Structured diff data:
━━━━━━━━━━

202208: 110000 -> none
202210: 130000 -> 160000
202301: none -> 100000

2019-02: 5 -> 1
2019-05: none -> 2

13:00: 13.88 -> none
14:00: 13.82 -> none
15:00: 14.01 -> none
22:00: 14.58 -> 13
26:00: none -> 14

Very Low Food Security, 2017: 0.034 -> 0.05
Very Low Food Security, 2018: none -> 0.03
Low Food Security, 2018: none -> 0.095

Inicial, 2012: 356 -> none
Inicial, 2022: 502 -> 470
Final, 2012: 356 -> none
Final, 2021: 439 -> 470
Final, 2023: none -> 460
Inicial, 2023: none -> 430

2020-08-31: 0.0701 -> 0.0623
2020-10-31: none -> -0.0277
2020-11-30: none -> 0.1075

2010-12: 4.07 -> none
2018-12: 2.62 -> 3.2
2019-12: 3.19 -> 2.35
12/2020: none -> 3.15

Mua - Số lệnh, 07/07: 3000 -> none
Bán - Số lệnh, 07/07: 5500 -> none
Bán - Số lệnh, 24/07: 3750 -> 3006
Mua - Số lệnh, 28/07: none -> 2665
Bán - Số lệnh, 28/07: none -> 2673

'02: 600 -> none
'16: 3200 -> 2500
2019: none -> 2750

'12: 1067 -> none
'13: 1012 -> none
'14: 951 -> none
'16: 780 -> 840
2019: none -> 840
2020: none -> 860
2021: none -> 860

━━━━━━━━━━

**Instructions for the task**
Your answer should hold exactly the lines from the one containing "15:00: 14.01 -> none" to the last line of the data, both included, and no others.

**Task solution**
15:00: 14.01 -> none
22:00: 14.58 -> 13
26:00: none -> 14

Very Low Food Security, 2017: 0.034 -> 0.05
Very Low Food Security, 2018: none -> 0.03
Low Food Security, 2018: none -> 0.095

Inicial, 2012: 356 -> none
Inicial, 2022: 502 -> 470
Final, 2012: 356 -> none
Final, 2021: 439 -> 470
Final, 2023: none -> 460
Inicial, 2023: none -> 430

2020-08-31: 0.0701 -> 0.0623
2020-10-31: none -> -0.0277
2020-11-30: none -> 0.1075

2010-12: 4.07 -> none
2018-12: 2.62 -> 3.2
2019-12: 3.19 -> 2.35
12/2020: none -> 3.15

Mua - Số lệnh, 07/07: 3000 -> none
Bán - Số lệnh, 07/07: 5500 -> none
Bán - Số lệnh, 24/07: 3750 -> 3006
Mua - Số lệnh, 28/07: none -> 2665
Bán - Số lệnh, 28/07: none -> 2673

'02: 600 -> none
'16: 3200 -> 2500
2019: none -> 2750

'12: 1067 -> none
'13: 1012 -> none
'14: 951 -> none
'16: 780 -> 840
2019: none -> 840
2020: none -> 860
2021: none -> 860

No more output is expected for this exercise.